M. K. Radha, Ranjan, T. R. Rajakumari, N. S. Krishnan, T. A. Mathuram, M. S. Sundari Bai, V. N. Janaki, Velayudham, V. S. Susheela, ‘ Javert' N. Seetharaman, T. E. Krishnamachari, L. Narayana Rao and Veppatthur Kittu (uncredited)
The first announcement about S. S. Vasan's Chandralekha came in the form of an advertisement on the back-cover of the song-book of the film Dasi Aparanji (1944). Indeed, there were two announcements on it — one was about Chandralekha, and the other about Avvaiyar (this movie though announced in 1944 was released almost a decade later, in 1953!)
The ad on the song-book had K. L. V. Vasantha as the heroine of Chandralekha! No, not T. R. Rajakumari! Surprising? Yet so true!
Chandralekha was in the making for five long years (1943-1948), and it turned out to be the biggest box-office bonanza of the decade. This film was released simultaneously at 44 cinema houses in South India and set a new record in the history of film exhibition in that part of the country.
Tales of King Vikramaditya are a treasure trove of story material and the Gemini writers dug deep into this gold mine. Soon Vasan heard about the tale of a tough, talented woman so smart that she outwits a vicious bandit and slashes off his nose. Vasan found this tale distasteful and rejected it. However, one thing impressed him — the name of the woman, Chandralekha!
At once, he announced his film Chandralekha with bang-bang publicity, Vasan style. Colour ads about the film appeared in newspapers and magazines in English and Tamil all over South India. He had only a title and little else — no story, no script, nothing. However, he was not worried. Veppatthur Kittu, the Gemini staff writer and assistant director of T. G. Raghavachari in Mangamma Sapatham (1943), found a novel, “Robert Macaire, the French Male Bandit in England” (1848) written by noted writer of his day G. W. M. Reynolds, and began to read the first chapter fast.… A dark night in rural England and a mail coach convoy drawn by horses trots its way down a deserted leafy highway when suddenly, Robert Macaire, the fierce bandit and his henchmen emerge from the surrounding darkness and rob the convoy. Hiding under a seat is a young woman fleeing from a harsh, unhappy home. She is a dancer and when she refuses to dance the bandit whips her into submission.
(Those who have seen Chandralekha will at once recall this episode as an interesting sequence featuring T. R. Rajakumari and Ranjan!)
Later when Kittu narrated a storyline to Vasan with the above sequence as a start, the Gemini boss was fascinated and decided to go ahead with the film. Vasan named the young dancer ‘ Chandralekha'! The movie was off the ground with bells on and Raghavachari was asked to direct it at first and later for many reasons Vasan took over...
Initially, there were no circus sequences in Chandralekha. That part of the story was added halfway through the five-year-long production and the screenplay was suitably altered. That sadly neglected genius of South Indian Cinema, K. Ramnoth, filmed the circus scenes. Staff members, their families, and even passers-by were asked to sit as spectators in the circus scenes!
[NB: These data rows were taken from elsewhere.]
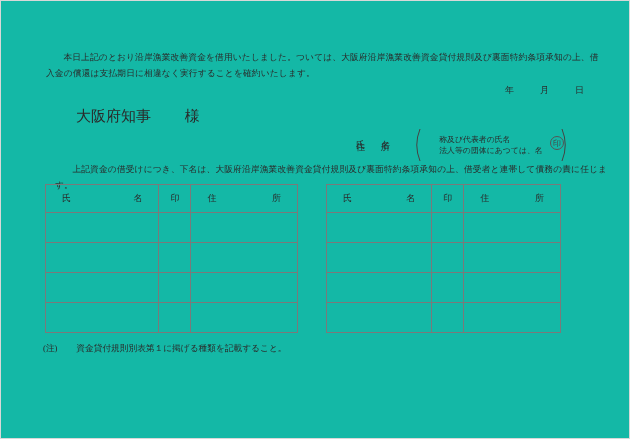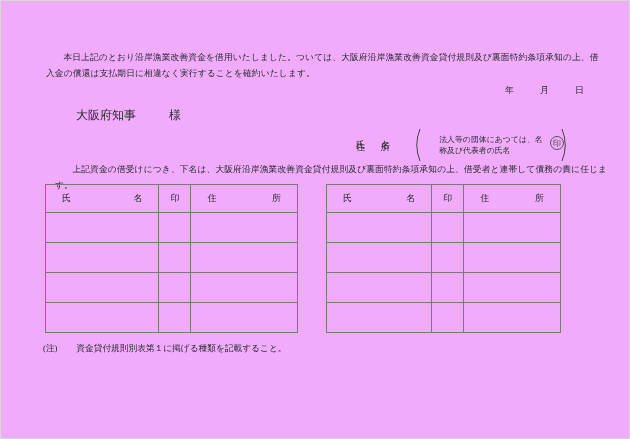--- a/index.html
+++ b/index.html
@@ -8,7 +8,7 @@
     width: 630px;
     height: 439px;
     margin: 0 auto;
-    background: #f0abfc;
+    background: #14b8a6;
     border: 1px solid #d8d8d8;
     box-sizing: border-box;
     font-family: "Liberation Serif", "DejaVu Serif", serif;

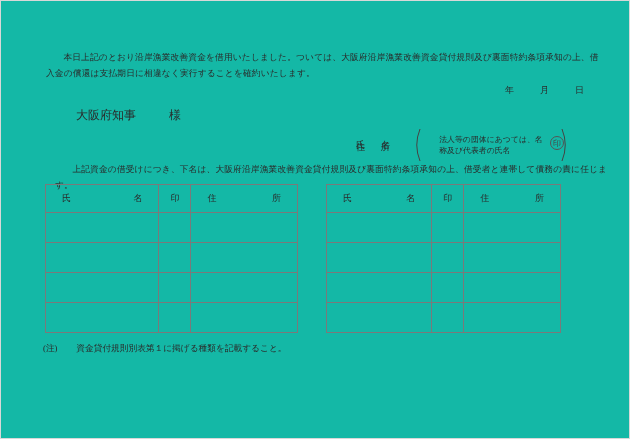--- a/index.html
+++ b/index.html
@@ -33,7 +33,7 @@
   .addressee {
     position: absolute;
     left: 75px; top: 106px;
-    font-size: 12px;
+    font-size: 15px;
   }
   .addressee .honorific { margin-left: 30px; }
   .addr-label {

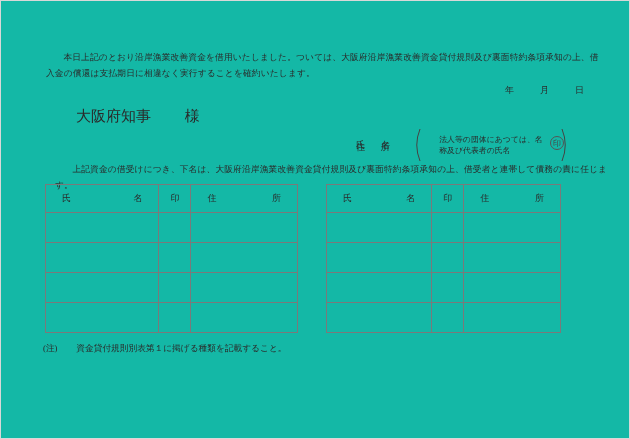--- a/index.html
+++ b/index.html
@@ -131,8 +131,8 @@
       <path d="M7,1 Q0.5,17 7,33" stroke="#444" stroke-width="1" fill="none"></path>
     </svg>
     <span class="name-note">
+      <div>称及び代表者の氏名</div>
       <div>法人等の団体にあつては、名</div>
-      <div>称及び代表者の氏名</div>
     </span>
     <svg class="paren-svg" width="8" height="34">
       <path d="M1,1 Q7.5,17 1,33" stroke="#444" stroke-width="1" fill="none"></path>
In April 1947, N. S. Krishnan came out of prison and Vasan engaged NSK and T. A. Mathuram to act in Chandralekha. Once more, the story was altered and new scenes added to fit in the famed comedy pair!
Chandralekha was a mammoth production, never ever before attempted in India — fantastic sets like palaces, a moat and draw-bridge strong enough to withstand the weight of horses, riders, crowds and all (Art Director A. K. Sekhar).
And the drum dance, the highlight of the film, the first of its kind in Indian Cinema. So artistic, so fabulous and so brilliantly choreographed (choreographer Jayashankar).
Rajakumari as the heroine rose to great heights in this film and virtually carried the movie on her shoulders. Indeed this was her career-best.
Radha was his usual impressive self. Ranjan played the villain. Brought on board at the last minute, he shot to fame as an all-India star when the Hindi version of the movie was made later....
The melodious music (M. D. Parthasarathy and S. Rajeswara Rao) also contributed to the success.
Remembered for: the excellent onscreen narration, the magnificent sets and the immortal drum dance sequence.